The decision comes with only one week to go until the new snowboard cross season begins in Argentina.
"I have been fighting staphylococcus aureus since October 2016 which doctors found out came from the stent graft in my aorta I have had since my injury back in 2009," the 28-year-old said.
"I have done what I can to be able to compete again, and although my snowboarding is going really well doctors say it's too much of a risk.
"They can't really tell what kind of crashes I could take."
Back in 2009, three weeks after winning bronze at the Winter X Games, Sivertzen crashed on the course on which the Vancouver Olympic Winter Games medal race was staged in 2010.
He fractured his collarbone, pelvis and lower back whilst also tearing his aorta.
He later went into a coma but recovered to reach the Olympics.
"It's easy to say that the crash has been affecting me a lot," he said.
"I was at a top level before 2009, but also after.
"I believe that if you work hard for your goals, you get paid whatever."
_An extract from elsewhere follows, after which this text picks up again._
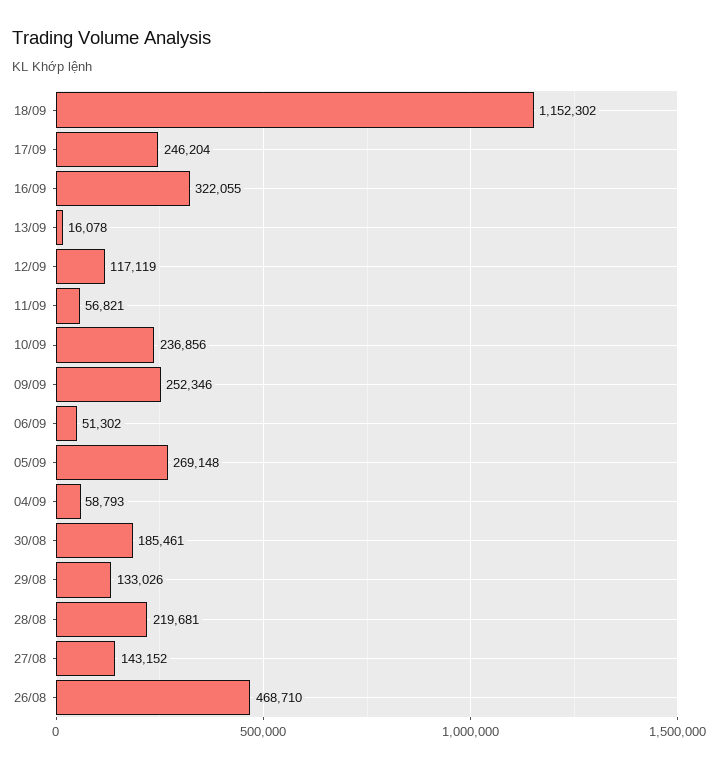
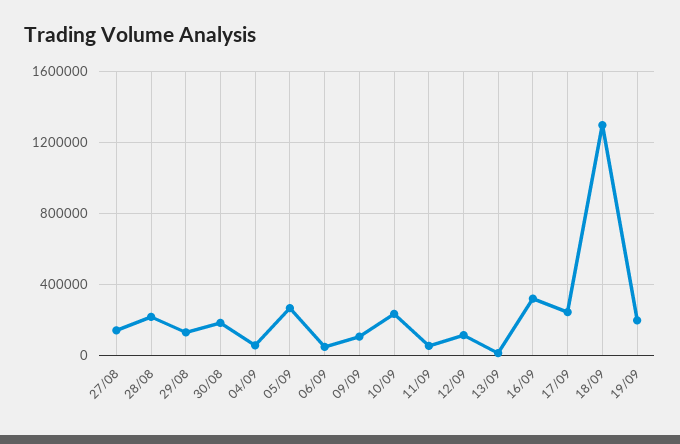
18/09: 1152302 -> 1300000
09/09: 252346 -> 100000
26/08: 468710 -> none
19/09: none -> 200000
Sivertzen won his first World Cup race in Chile in 2007 and stood atop of the podium at the World Cup Finals in Valmalenco, Italy, five years later.
"That's for sure the highlight of my career," he said.
"It shouldn't have been possible at all as only three years before I couldn't walk at all anymore."
One year later, he added a World Championships bronze medal before missing out an Olympic medal at his second Games in Sochi in 2014, placing fifth in the men's final.
"The Olympic Games have always been an important thing for me," he said.
"I always wanted a medal.
"But those injuries took away my chances."
The Norwegian has competed in 54 World Cup races.
"I will be missing everyone on the tour for sure," he said.
"When I started in 2006, the courses were really good.
"Now, in 2017 the courses are 1,000 times better but people still complain."